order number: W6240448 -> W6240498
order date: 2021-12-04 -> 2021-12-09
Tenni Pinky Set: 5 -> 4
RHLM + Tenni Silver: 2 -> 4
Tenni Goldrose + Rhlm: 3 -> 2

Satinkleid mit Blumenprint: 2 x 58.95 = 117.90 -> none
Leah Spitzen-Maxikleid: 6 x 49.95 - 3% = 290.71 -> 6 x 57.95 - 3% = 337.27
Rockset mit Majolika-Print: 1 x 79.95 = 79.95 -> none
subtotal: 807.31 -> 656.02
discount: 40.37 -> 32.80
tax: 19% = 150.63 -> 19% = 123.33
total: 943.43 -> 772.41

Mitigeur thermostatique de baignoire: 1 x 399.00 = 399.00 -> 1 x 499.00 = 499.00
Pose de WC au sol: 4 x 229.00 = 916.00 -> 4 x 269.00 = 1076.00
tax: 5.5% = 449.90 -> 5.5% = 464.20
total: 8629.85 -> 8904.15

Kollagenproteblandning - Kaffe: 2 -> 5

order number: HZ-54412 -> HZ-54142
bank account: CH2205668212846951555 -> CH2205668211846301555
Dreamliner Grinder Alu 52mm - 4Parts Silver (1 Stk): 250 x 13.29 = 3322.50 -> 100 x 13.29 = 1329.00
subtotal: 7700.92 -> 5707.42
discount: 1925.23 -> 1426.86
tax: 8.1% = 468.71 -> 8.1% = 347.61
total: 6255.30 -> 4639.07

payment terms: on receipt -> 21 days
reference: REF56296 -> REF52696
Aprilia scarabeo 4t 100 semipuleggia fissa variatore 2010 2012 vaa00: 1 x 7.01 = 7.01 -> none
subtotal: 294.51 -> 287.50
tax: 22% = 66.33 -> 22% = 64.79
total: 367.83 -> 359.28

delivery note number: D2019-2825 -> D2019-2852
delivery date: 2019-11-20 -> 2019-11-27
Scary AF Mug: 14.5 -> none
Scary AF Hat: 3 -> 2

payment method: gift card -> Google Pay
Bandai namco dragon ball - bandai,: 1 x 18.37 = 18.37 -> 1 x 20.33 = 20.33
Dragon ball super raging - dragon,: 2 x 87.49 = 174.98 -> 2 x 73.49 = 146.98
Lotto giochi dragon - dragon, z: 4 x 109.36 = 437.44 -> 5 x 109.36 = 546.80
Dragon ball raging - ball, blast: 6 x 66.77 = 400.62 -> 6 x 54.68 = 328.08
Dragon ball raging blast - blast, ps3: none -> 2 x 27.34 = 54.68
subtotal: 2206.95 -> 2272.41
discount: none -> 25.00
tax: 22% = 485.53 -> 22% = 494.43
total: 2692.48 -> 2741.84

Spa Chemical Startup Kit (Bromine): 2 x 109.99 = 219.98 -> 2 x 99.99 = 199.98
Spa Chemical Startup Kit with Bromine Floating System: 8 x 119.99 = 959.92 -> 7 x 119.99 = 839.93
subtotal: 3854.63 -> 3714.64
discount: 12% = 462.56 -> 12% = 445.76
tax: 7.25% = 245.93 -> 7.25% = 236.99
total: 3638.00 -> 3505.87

========

Task requirements: Look back at the entries above and repeat, unchanged, every line from the line holding "RHLM + Tenni Silver: 2 -> 4" through the line holding "tax: 22% = 66.33 -> 22% = 64.79".

Answer to this task:
RHLM + Tenni Silver: 2 -> 4
Tenni Goldrose + Rhlm: 3 -> 2

Satinkleid mit Blumenprint: 2 x 58.95 = 117.90 -> none
Leah Spitzen-Maxikleid: 6 x 49.95 - 3% = 290.71 -> 6 x 57.95 - 3% = 337.27
Rockset mit Majolika-Print: 1 x 79.95 = 79.95 -> none
subtotal: 807.31 -> 656.02
discount: 40.37 -> 32.80
tax: 19% = 150.63 -> 19% = 123.33
total: 943.43 -> 772.41

Mitigeur thermostatique de baignoire: 1 x 399.00 = 399.00 -> 1 x 499.00 = 499.00
Pose de WC au sol: 4 x 229.00 = 916.00 -> 4 x 269.00 = 1076.00
tax: 5.5% = 449.90 -> 5.5% = 464.20
total: 8629.85 -> 8904.15

Kollagenproteblandning - Kaffe: 2 -> 5

order number: HZ-54412 -> HZ-54142
bank account: CH2205668212846951555 -> CH2205668211846301555
Dreamliner Grinder Alu 52mm - 4Parts Silver (1 Stk): 250 x 13.29 = 3322.50 -> 100 x 13.29 = 1329.00
subtotal: 7700.92 -> 5707.42
discount: 1925.23 -> 1426.86
tax: 8.1% = 468.71 -> 8.1% = 347.61
total: 6255.30 -> 4639.07

payment terms: on receipt -> 21 days
reference: REF56296 -> REF52696
Aprilia scarabeo 4t 100 semipuleggia fissa variatore 2010 2012 vaa00: 1 x 7.01 = 7.01 -> none
subtotal: 294.51 -> 287.50
tax: 22% = 66.33 -> 22% = 64.79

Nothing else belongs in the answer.